新青森駅でホームから降りたすぐの場所に、青森三大?ねぶたが飾られている。ねぶた祭りといえば青森市で行われて大きな山車が街の中を引き回されるものと思っていたが、五所川原、弘前でもそれぞれ独自のねぶた祭りがあるようだ。
それぞれの土地でつくられるねぶたの意匠も異なっている。五所川原の「立佞武多」はテレビで見ただけだが、実に背が高い。ビルの4−5階の高さだったような記憶がある。リアルサイズガンダムだなと思った、上に伸びるねぶただ。屹立型とでもいうべきか。

青森のねぶたは、逆に横に広がるねぶたで、主役級二人(二柱)にお供が多数という横広がりなものだ。劇団ねぶたとでもいうべき登場人物多数、たまには獣や魔物も同行するという賑やかさだ。集団演舞型と言える。

弘前のねぷたは優雅だ。「ぶ」ではなく「ぷ」だと、弘前の学芸員の方に教えられた。その方曰く、「ぶ」は海の近くの荒い言葉、浜言葉で、「ぷ」は優雅な穏やかな響きだそうだ。うろ覚えの記憶だが、どうやら、津軽の中にも言葉の差というか分離があるようだ。弘前ねぷたは優雅な静置型という感じか。

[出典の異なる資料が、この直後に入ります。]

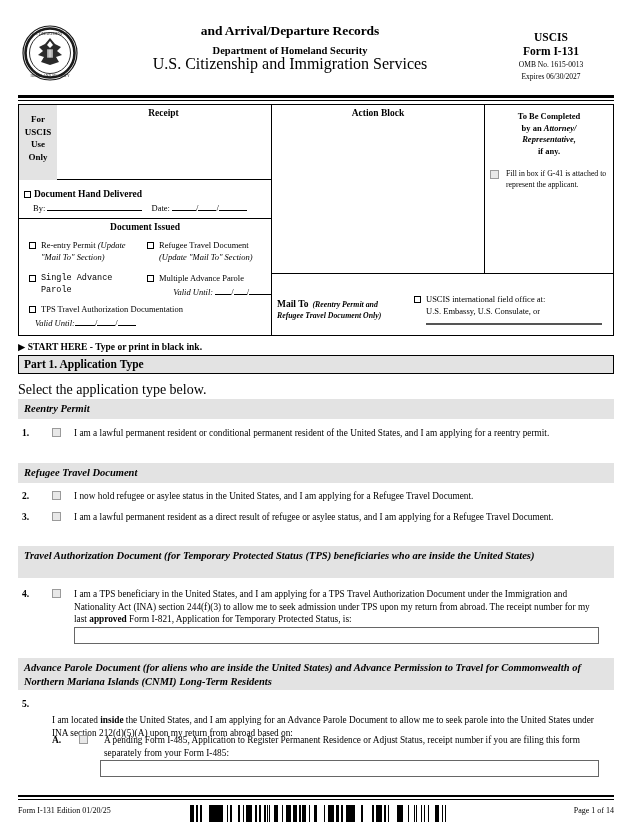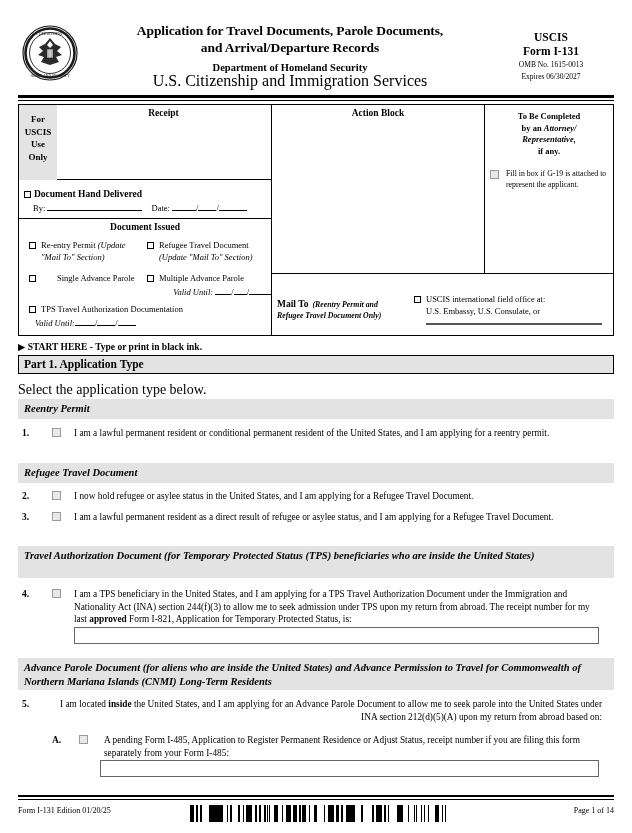--- a/index.html
+++ b/index.html
@@ -262,7 +262,6 @@
     </div>
 
     <div class="title-block">
-      <div class="title-main">Application for Travel Documents, Parole Documents,</div>
       <div class="title-main">and Arrival/Departure Records</div>
       <div class="title-sub1">Department of Homeland Security</div>
       <div class="title-sub2">U.S. Citizenship and Immigration Services</div>

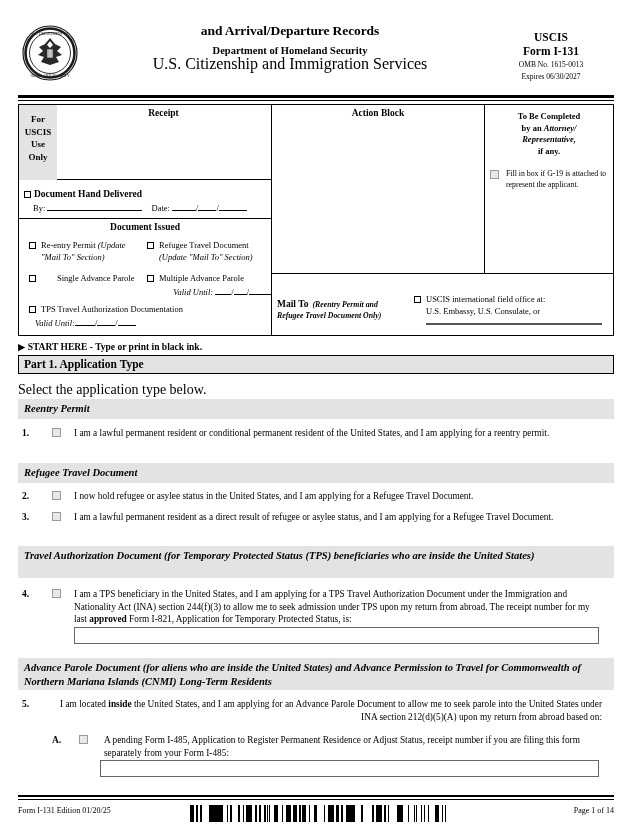--- a/index.html
+++ b/index.html
@@ -315,7 +315,7 @@
       <div class="small-txt bld">if any.</div>
       <div style="position:relative;margin-top:12px;text-align:left;padding-left:5px;">
         <span class="cb-gray" style="position:absolute;left:5px;top:1px;"></span>
-        <div class="tiny-txt" style="padding-left:16px;">Fill in box if G-19 is attached to represent the applicant.</div>
+        <div class="tiny-txt" style="padding-left:16px;">Fill in box if G-41 is attached to represent the applicant.</div>
       </div>
     </div>
 

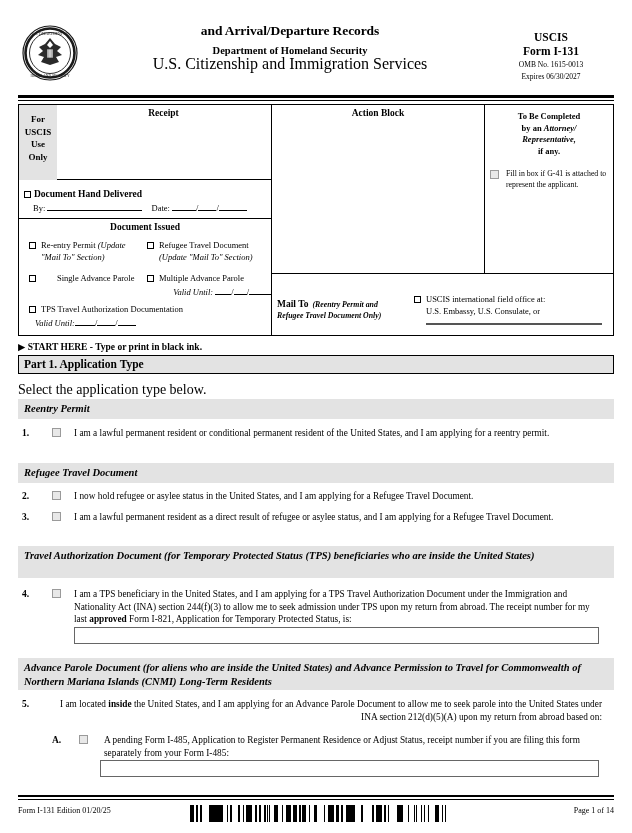--- a/index.html
+++ b/index.html
@@ -351,7 +351,7 @@
 
     <div class="cell" style="left:10px;top:168px;width:118px;">
       <span class="cb" style="position:absolute;left:0;top:2px;"></span>
-      <div class="small-txt" style="padding-left:28px;">Single Advance Parole</div>
+      <div class="small-txt" style="padding-left:12px;font-family:Liberation Mono, monospace;">Single Advance Parole</div>
     </div>
 
     <div class="cell" style="left:128px;top:168px;width:124px;">

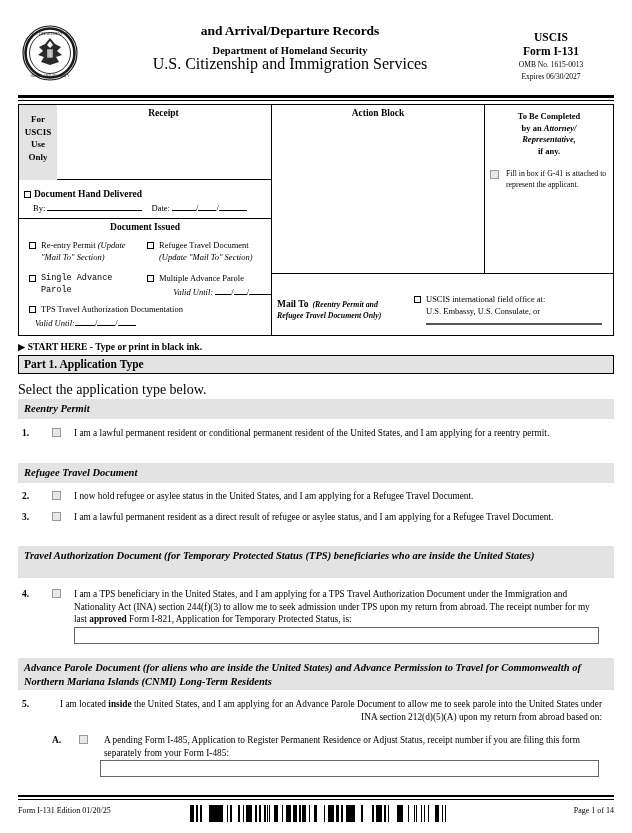--- a/index.html
+++ b/index.html
@@ -421,7 +421,7 @@
   <div class="sec-bar" style="top:658px;height:32px;">Advance Parole Document (for aliens who are inside the United States) and Advance Permission to Travel for Commonwealth of Northern Mariana Islands (CNMI) Long-Term Residents</div>
 
   <div class="num" style="left:22px;top:699px;">5.</div>
-  <div class="itemtext" style="left:52px;top:698px;width:550px;text-align:right;">
+  <div class="itemtext" style="left:52px;top:714px;width:550px;">
     <span>I am located </span><span class="bld">inside</span><span> the United States, and I am applying for an Advance Parole Document to allow me to seek parole into the United States under INA section 212(d)(5)(A) upon my return from abroad based on:</span>
   </div>
 

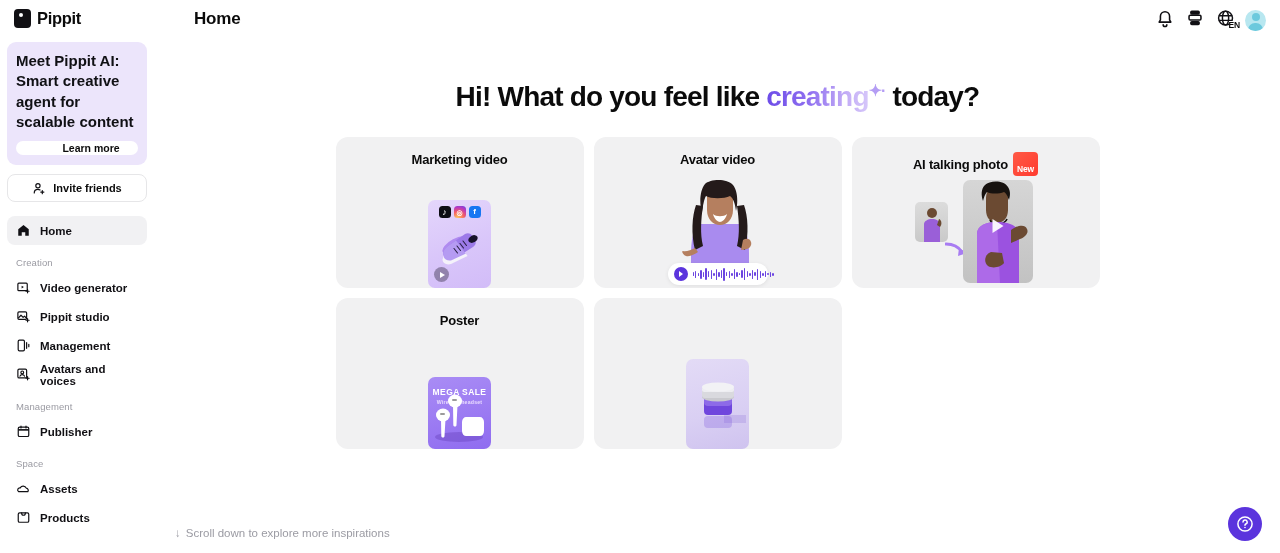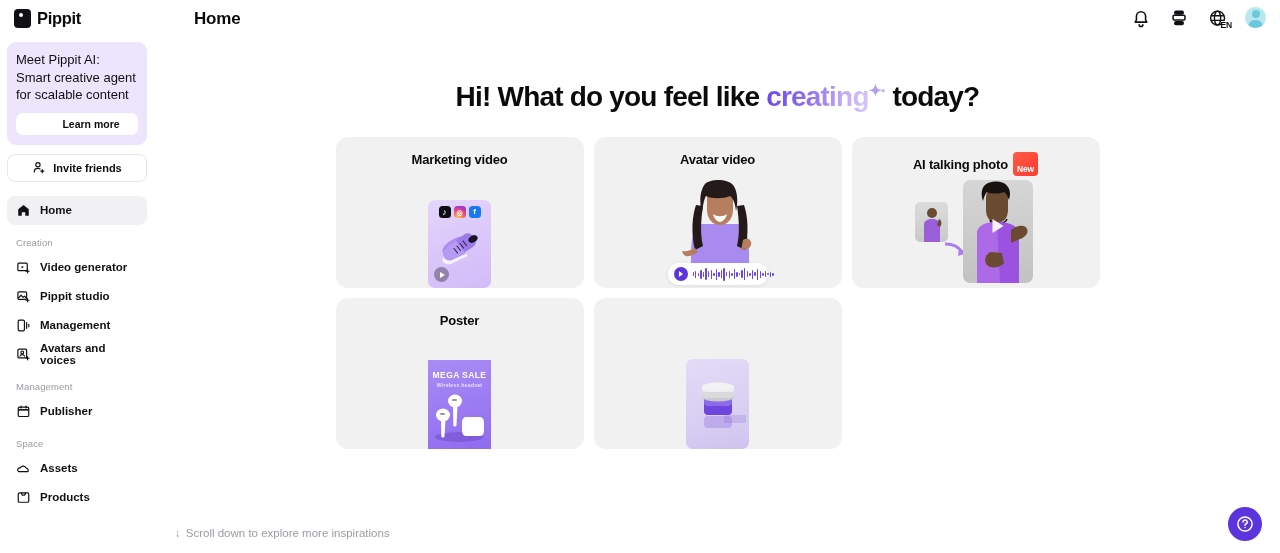--- a/index.html
+++ b/index.html
@@ -31,7 +31,7 @@
   .brand-name { font-size: 16.5px; font-weight: 700; letter-spacing: -0.3px; }
   .page-title { font-size: 17px; font-weight: 700; margin-left: 28px; letter-spacing: -0.2px;}
   .topbar-right {
-    margin-left: auto; display: flex; align-items: flex-start; gap: 14px;
+    margin-left: auto; display: flex; align-items: flex-end; gap: 6px;
   }
   .ic { width: 22px; height: 22px; display: block; }
   .icon-btn { display: flex; align-items: center; justify-content: center;

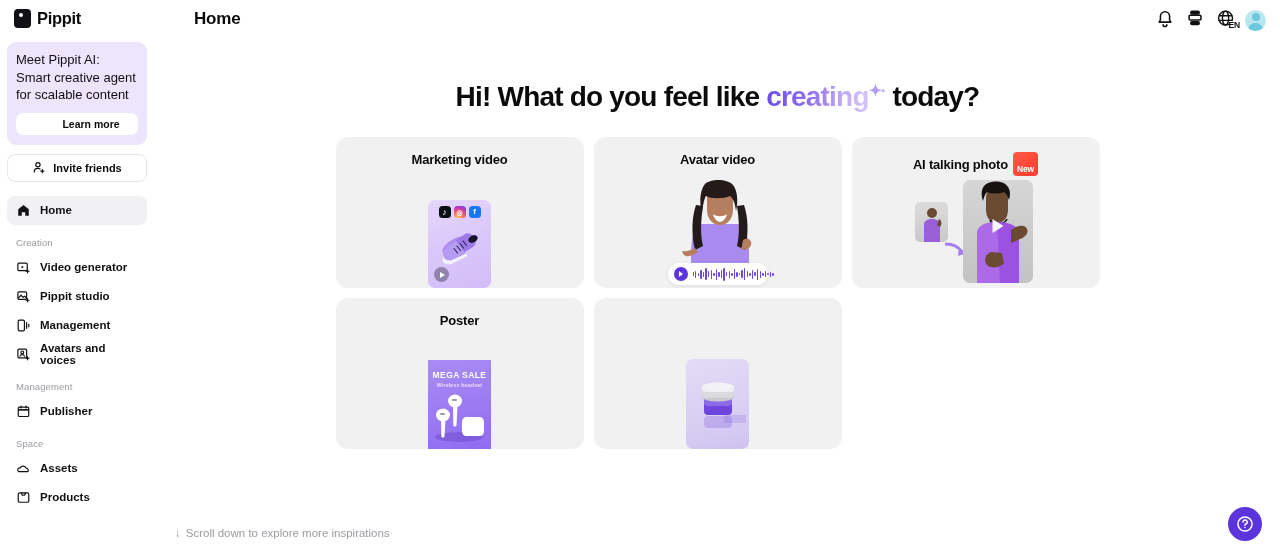--- a/index.html
+++ b/index.html
@@ -62,7 +62,7 @@
     background: #ece5fb; border-radius: 9px;
     padding: 9px 9px 10px 9px; margin-bottom: 9px;
   }
-  .promo-text { font-size: 13px; font-weight: 400; line-height: 1.35; color: #101014; }
+  .promo-text { font-size: 15px; font-weight: 700; line-height: 1.35; color: #101014; }
   .promo-btn {
     margin-top: 9px; background:#fff; border-radius: 7px;
     height: 22px; display:flex; align-items:center; justify-content:center;

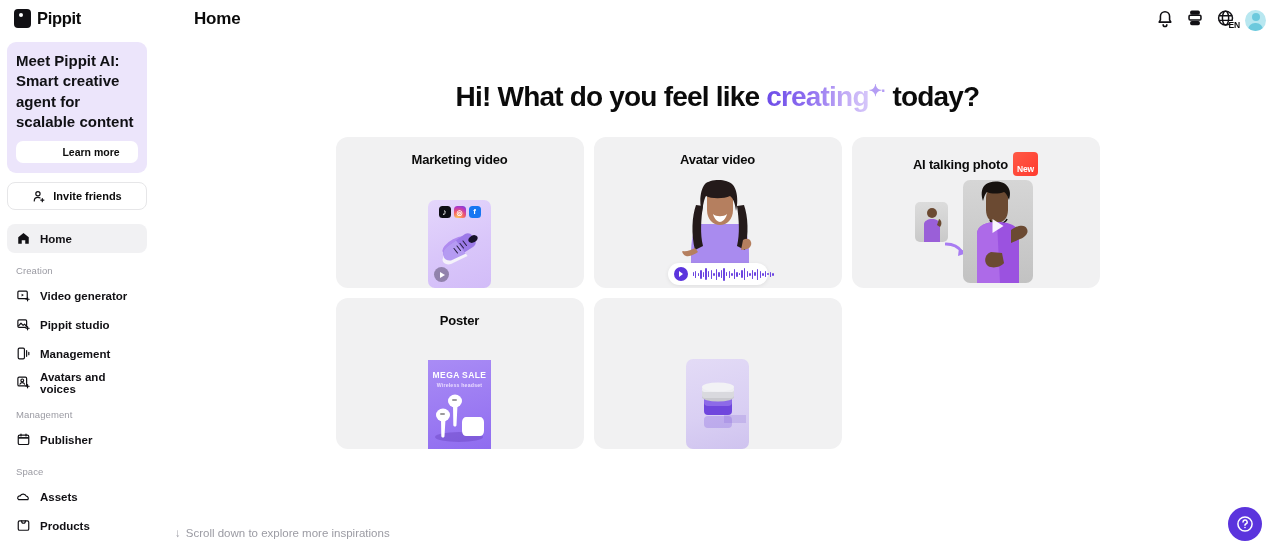--- a/index.html
+++ b/index.html
@@ -65,7 +65,7 @@
   .promo-text { font-size: 15px; font-weight: 700; line-height: 1.35; color: #101014; }
   .promo-btn {
     margin-top: 9px; background:#fff; border-radius: 7px;
-    height: 22px; display:flex; align-items:center; justify-content:center;
+    height: 14px; display:flex; align-items:center; justify-content:center;
     font-size: 10.5px; font-weight: 700; cursor: pointer; padding-left: 28px;
   }
   .invite {

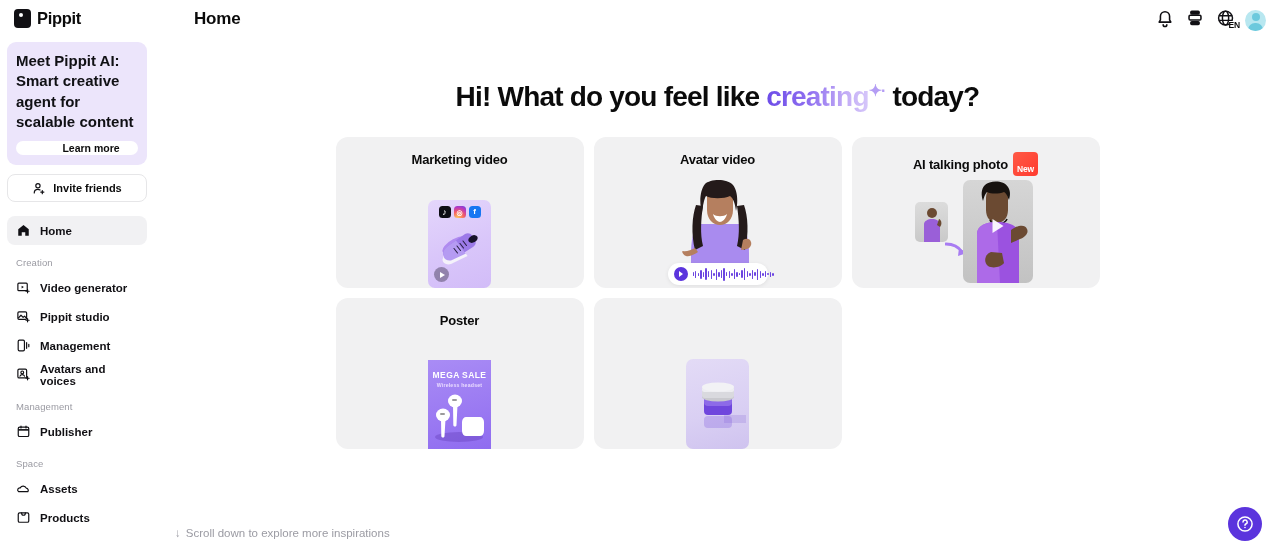--- a/index.html
+++ b/index.html
@@ -183,7 +183,7 @@
 
   
   .po-card {
-    width:63px; height:89px; border-radius:0;
+    width:63px; height:72px; border-radius:7px;
     background:linear-gradient(165deg,#a98cf5,#9a79f2 60%,#8f6cf0);
     position:relative; overflow:hidden;
   }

ついでにマイタウンファーストでもあるらしい。札幌と函館の言葉の関係に似ているなと思った。北海道でも日本海沿岸部は津軽文化圏なので、浜言葉といっている言葉は津軽言葉に近いようだ。札幌は行政都市で人工都市だから、言葉は日本国中のミックスになっている。イントネーションの違いはあるが、いわゆる平均的な語彙というか言葉遣いが主流だ。当然、津軽弁対ミックス弁の主導権争いがある。北海道でも誰もがマイタウンファーストで主張する。特に、十勝モンロー主義とまで言われるくらい近地の独自志向は強い。まあ、裕福な土地の証拠だろう。
北海道文化のルーツのひとつである青森のねぶたが北海道に流入しなかったのはどうしてなのだろう、などと考えながら新幹線を待つ間、三種のねぶたをかわるがわる眺めていた。新青森駅は待ち時間も楽しい。